When you are building something small, you never think about this. One user, one request, one database write. Clean. Simple.
Then you ship it.
Now you have ten thousand users hitting the same tables at the same time. And suddenly data looks wrong in ways that are hard to explain. The dashboard shows a number that should not be possible. A transaction goes through that should have been blocked. A report has a row that was not there a second ago.
This is not a bug in your code. This is a category of problem called Read Phenomena. And the database does not protect you from all of it by default.
The setup
Every database operation runs inside something called a transaction. You have probably seen this before.
BEGIN;
UPDATE accounts SET balance = balance - 20 WHERE id = 1;
UPDATE accounts SET balance = balance + 20 WHERE id = 2;
COMMIT;The idea is simple. Either both updates happen, or neither does. That is what makes transactions useful.

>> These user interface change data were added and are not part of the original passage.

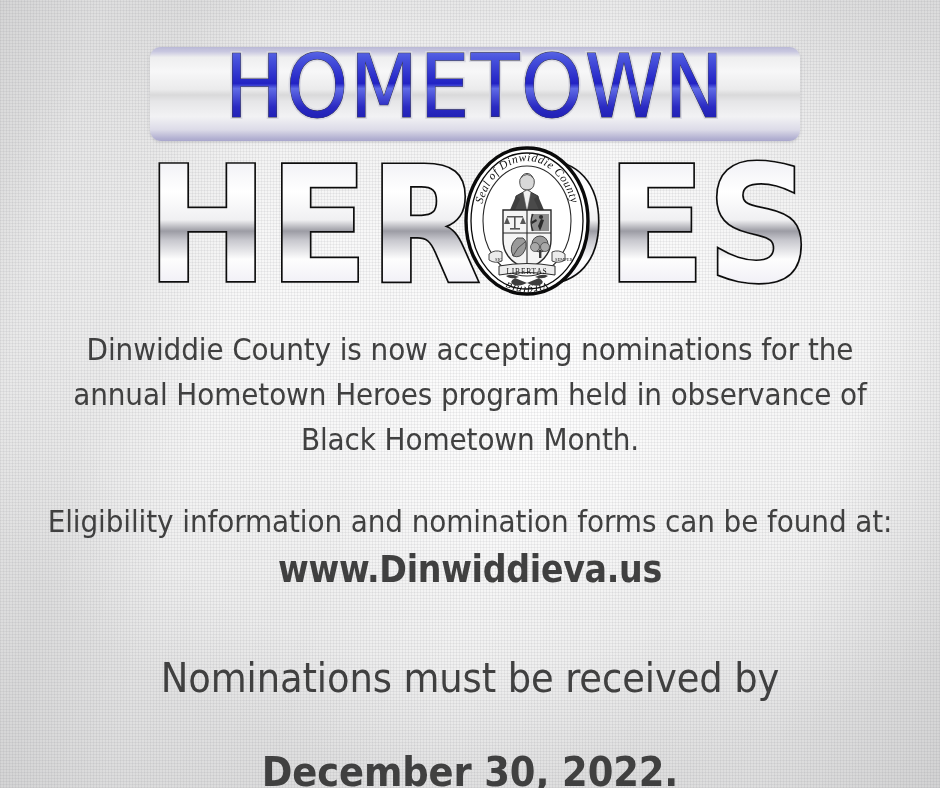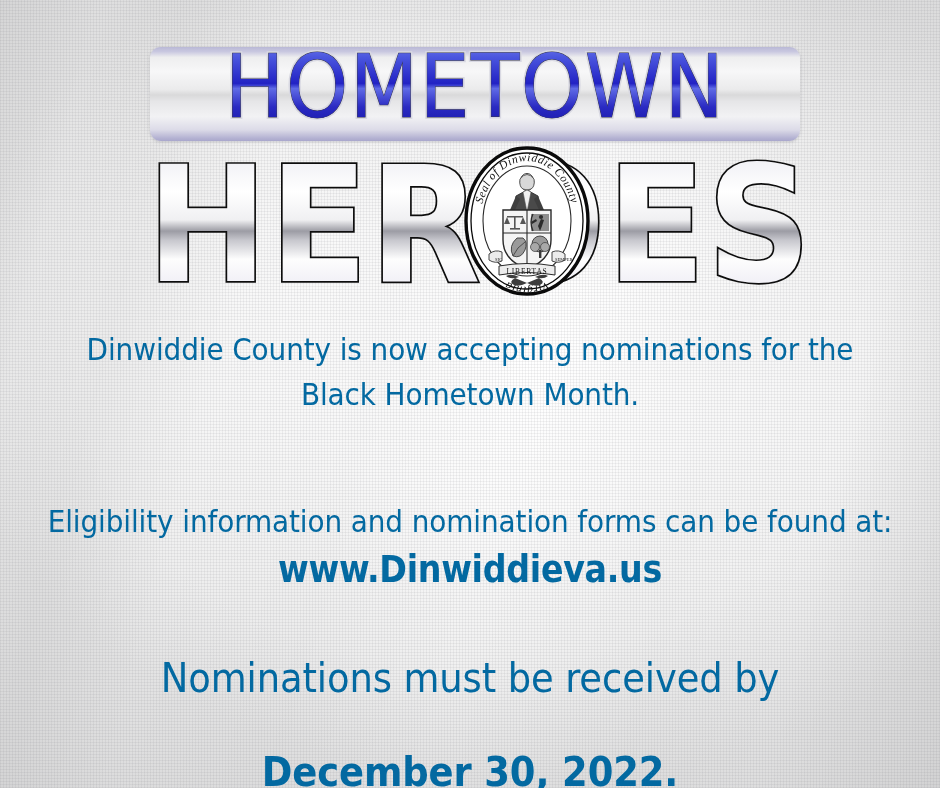--- a/index.html
+++ b/index.html
@@ -138,7 +138,7 @@
     left: 0;
     width: 940px;
     text-align: center;
-    color: #0369a1;
+    color: #404040;
     font-family: "Liberation Sans Narrow", "DejaVu Sans Condensed", "Liberation Sans", sans-serif;
     font-stretch: condensed;
     letter-spacing: -0.1px;

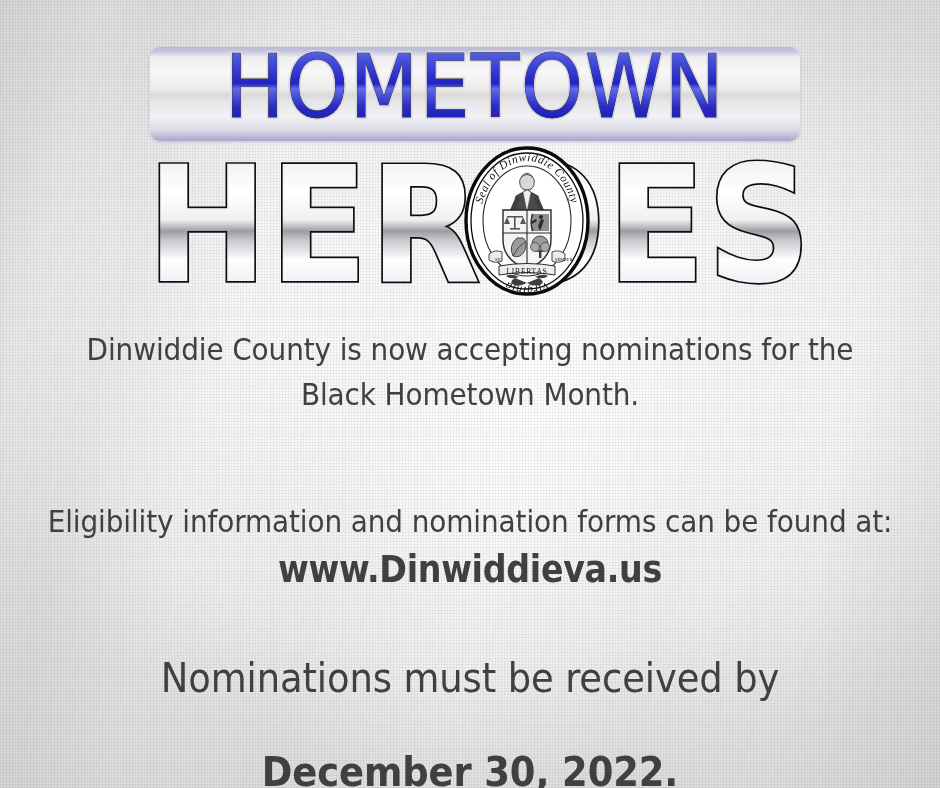--- a/index.html
+++ b/index.html
@@ -321,6 +321,7 @@
 
     <div class="copy" id="intro-paragraph">
       <span class="ln">Dinwiddie County is now accepting nominations for the</span>
+      <span class="ln">annual Hometown Heroes program held in observance of</span>
       <span class="ln">Black Hometown Month.</span>
     </div>
 

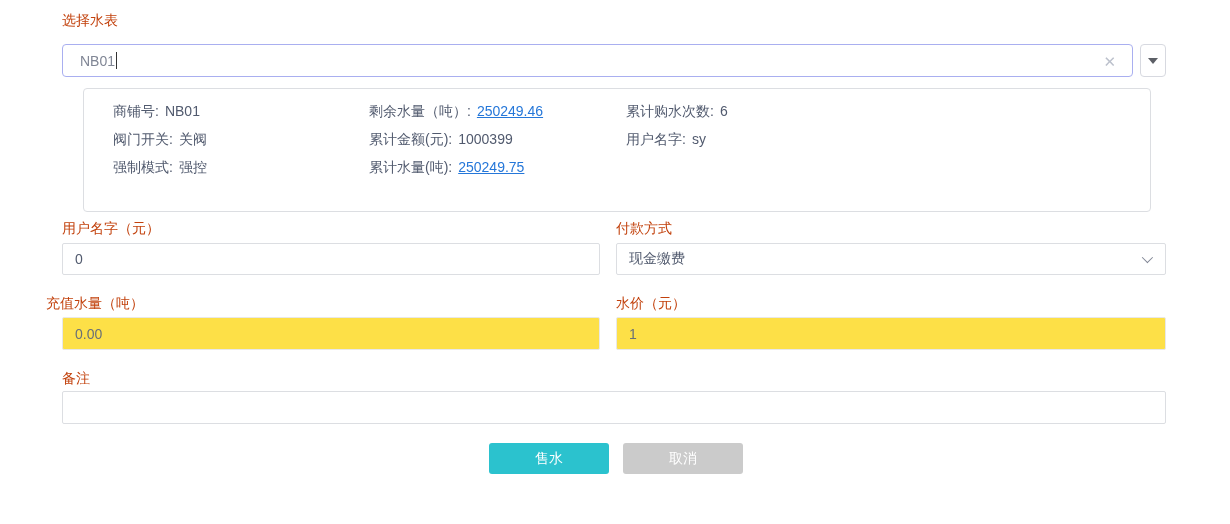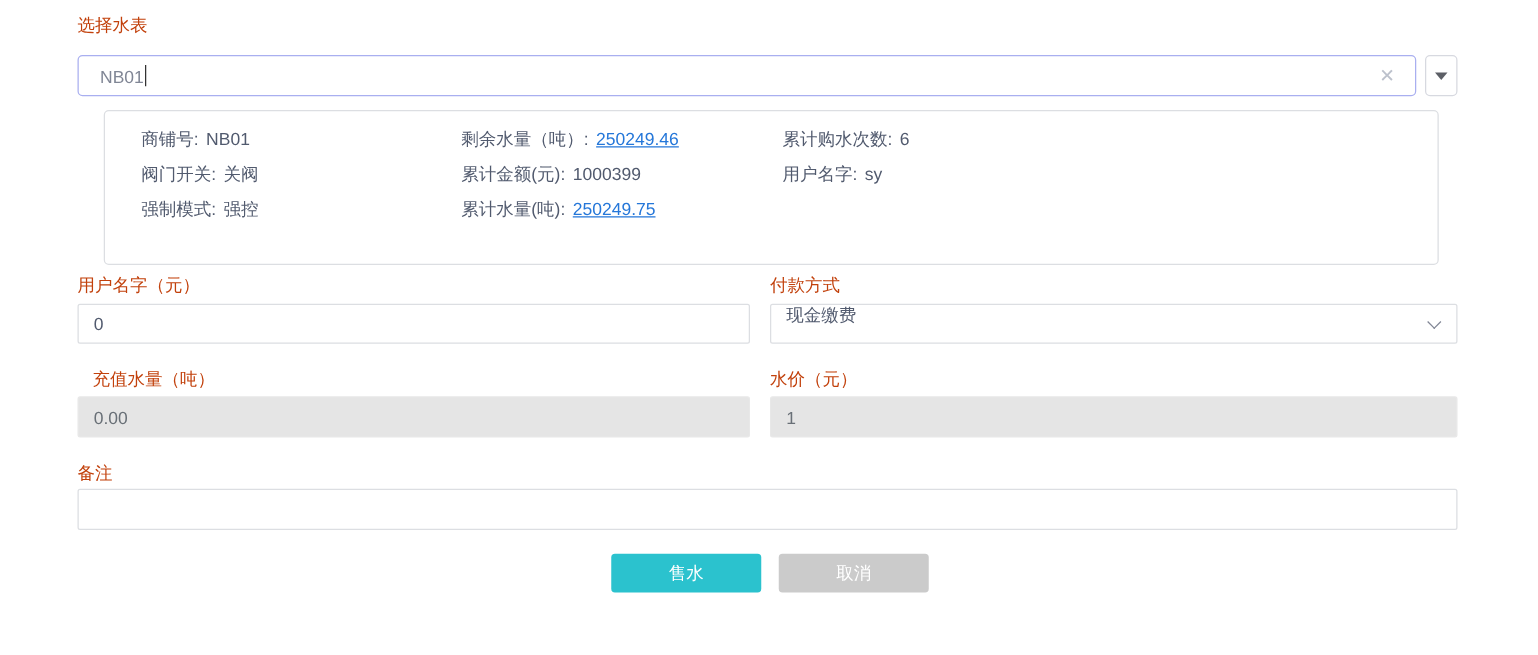--- a/index.html
+++ b/index.html
@@ -122,7 +122,7 @@
     border-radius: 2px;
     background: #fff;
     display: flex;
-    align-items: flex-start;
+    align-items: center;
     padding: 0 34px 0 12px;
     color: #515a6e;
     cursor: pointer;

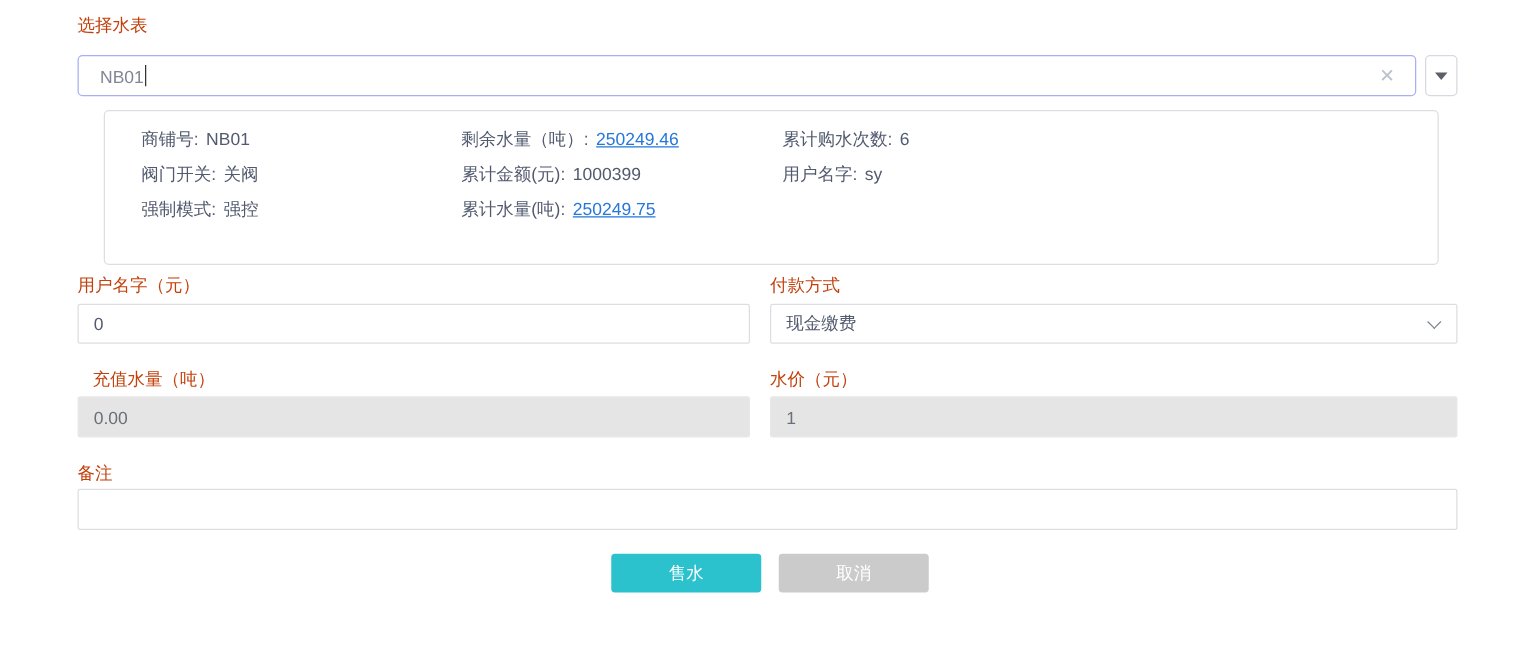--- a/index.html
+++ b/index.html
@@ -208,7 +208,7 @@
     <span class="chevron-down"></span>
   </div>
 
-  <div class="field-label" style="left:74px; top:293px;">充值水量（吨）</div>
+  <div class="field-label" style="left:46px; top:293px;">充值水量（吨）</div>
   <div class="input-disabled" style="left:62px; top:317px; width:538px;">
     <span>0.00</span>
   </div>

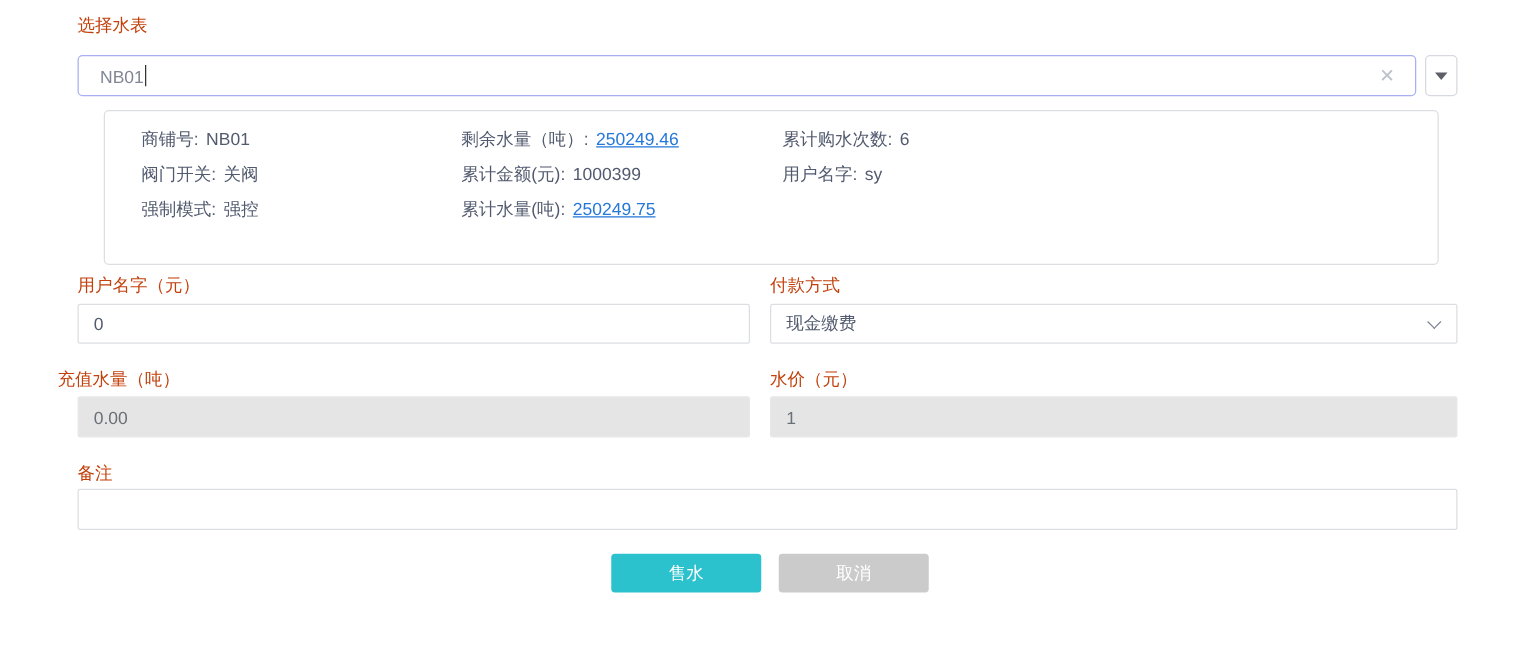--- a/index.html
+++ b/index.html
@@ -107,7 +107,7 @@
   .input-disabled {
     position: absolute;
     height: 33px;
-    background: #e5e5e5;
+    background: #fde047;
     border: 1px solid #e8e8e8;
     border-radius: 2px;
     display: flex;

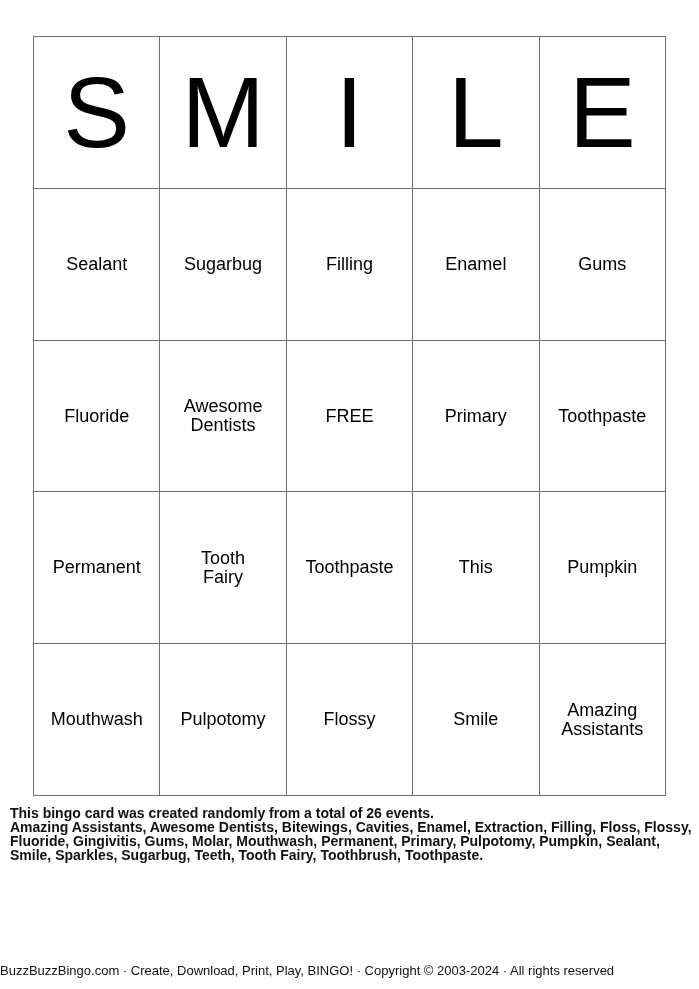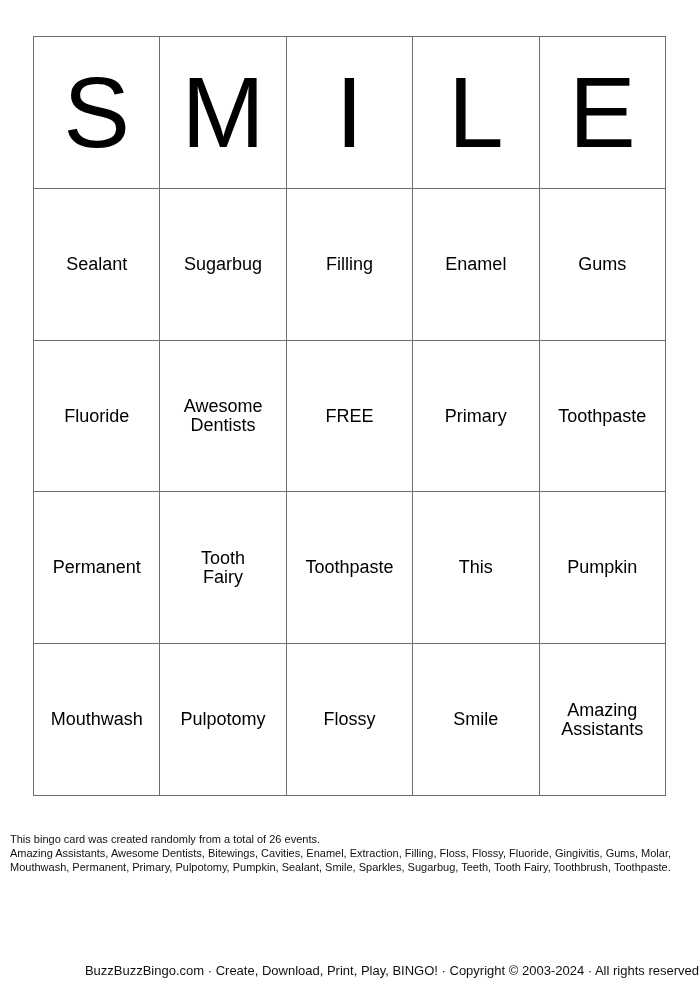--- a/index.html
+++ b/index.html
@@ -11,8 +11,8 @@
                padding: 0 4px; line-height: 1.05; font-size: 18px; }
     .card tr.head td { height: 126px; font-size: 100px; line-height: 1; padding: 0; }
     .card tr.row td { height: 126px; }
-    .info { position: absolute; left: 10px; top: 832px; width: 685px;
-            font-size: 11px; line-height: 14px; color: #111; }
+    .info { position: absolute; left: 10px; top: 806px; width: 685px;
+            font-size: 14px; line-height: 14px; color: #111; font-weight: bold; }
     .footer { position: absolute; left: 0; top: 963px; width: 699px; text-align: right;
               font-size: 13px; color: #111; }
   </style>

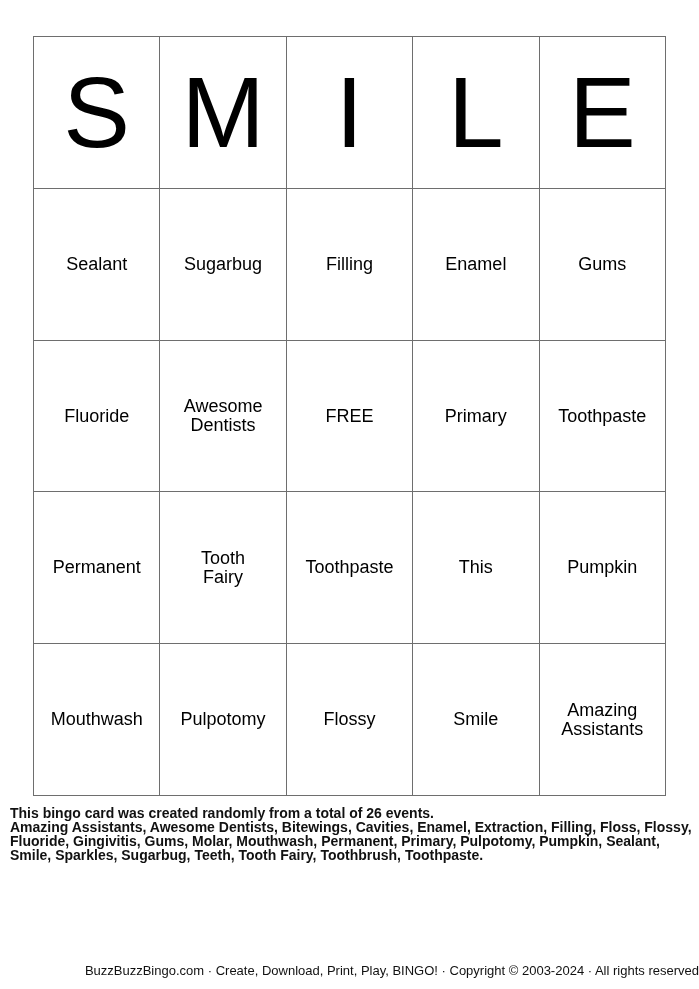--- a/index.html
+++ b/index.html
@@ -13,7 +13,7 @@
     .card tr.row td { height: 126px; }
     .info { position: absolute; left: 10px; top: 806px; width: 685px;
             font-size: 14px; line-height: 14px; color: #111; font-weight: bold; }
-    .footer { position: absolute; left: 0; top: 963px; width: 699px; text-align: right;
+    .footer { position: absolute; left: 0; top: 963px; width: 699px; text-align: left;
               font-size: 13px; color: #111; }
   </style>
 </head>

The problem is when two transactions run at the same time and they touch the same data. That is where things get weird.
1. Dirty Read
Transaction A updates a row but has not committed yet. Transaction B reads that row right now, mid-update. Then Transaction A rolls back.
Transaction B just read data that never officially existed.
Transaction A: balance = 10 → UPDATE to 20 (not committed yet)
Transaction B: READ → sees 20
Transaction A: ROLLBACK → balance is 10 again
Transaction B is now making decisions based on 20. That number is gone.
The real world version of this: a payment is initiated, something else reads the new balance, then the payment fails and rolls back. The thing that read the balance already acted on it.
2. Non-Repeatable Read
Transaction A reads a row. Gets a value. Reads the same row again inside the same transaction. Gets a different value.
Nothing in Transaction A changed. But the answer changed.
Transaction A: READ price → 10
Transaction B: UPDATE price to 20, COMMIT
Transaction A: READ price again → 20
This sounds unlikely until you think about a checkout flow. You read the price at the start of the transaction to show the user. You read it again at the end to charge them. In between, someone updated it.
Same transaction. Same query. Different result.
3. Phantom Read
This one is subtle. Transaction A runs a query that returns a set of rows. Runs the exact same query again. Gets extra rows back.
Transaction A: SELECT * WHERE salary > 10 → 10 rows
Transaction B: INSERT new row with salary 15, COMMIT
Transaction A: SELECT * WHERE salary > 10 → 11 rows
Non-Repeatable Read is about an existing row changing. Phantom Read is about new rows appearing out of nowhere. Same query, different result set.
If you are generating a report or running a calculation across multiple reads inside one transaction, this will silently break your numbers.
Why this does not always happen
The database gives you a way to control this. It is called an Isolation Level. You set it based on how much protection you need.
SET TRANSACTION ISOLATION LEVEL REPEATABLE READ;There are four levels.
| Level | Dirty Read | Non-Repeatable Read | Phantom Read | |---|---|---|---| | Read Uncommitted | possible | possible | possible | | Read Committed | prevented | possible | possible | | Repeatable Read | prevented | prevented | possible | | Serializable | prevented | prevented | prevented |
Higher protection means more locking. More locking means less throughput. You are always trading one for the other.
PostgreSQL and MySQL do not agree on defaults
This is the part that actually bites people.
PostgreSQL defaults to Read Committed. MySQL InnoDB defaults to Repeatable Read.
That means the same query, running against two different databases, can behave completely differently under concurrent load. You move from one database to another and suddenly a race condition that was handled is now not. Or a lock that was not happening now is.
I did not know this for a long time. If you have ever had a bug that only showed up under load and only in production, this is worth checking.
The honest summary
Normally you will never see any of this. A small app with light traffic, a database with sensible defaults, everything just works.
But once you have real concurrency — thousands of users, millions of rows, transactions overlapping constantly — the guarantees you assumed you had might not be there.
Knowing what isolation level your database is running at, and what that actually protects you from, is one of those things that feels like trivia until the moment it is not.
All the examples above use small numbers on purpose. The phenomena work the same whether the value is 10 or 10,000,000. The number does not matter. The timing does.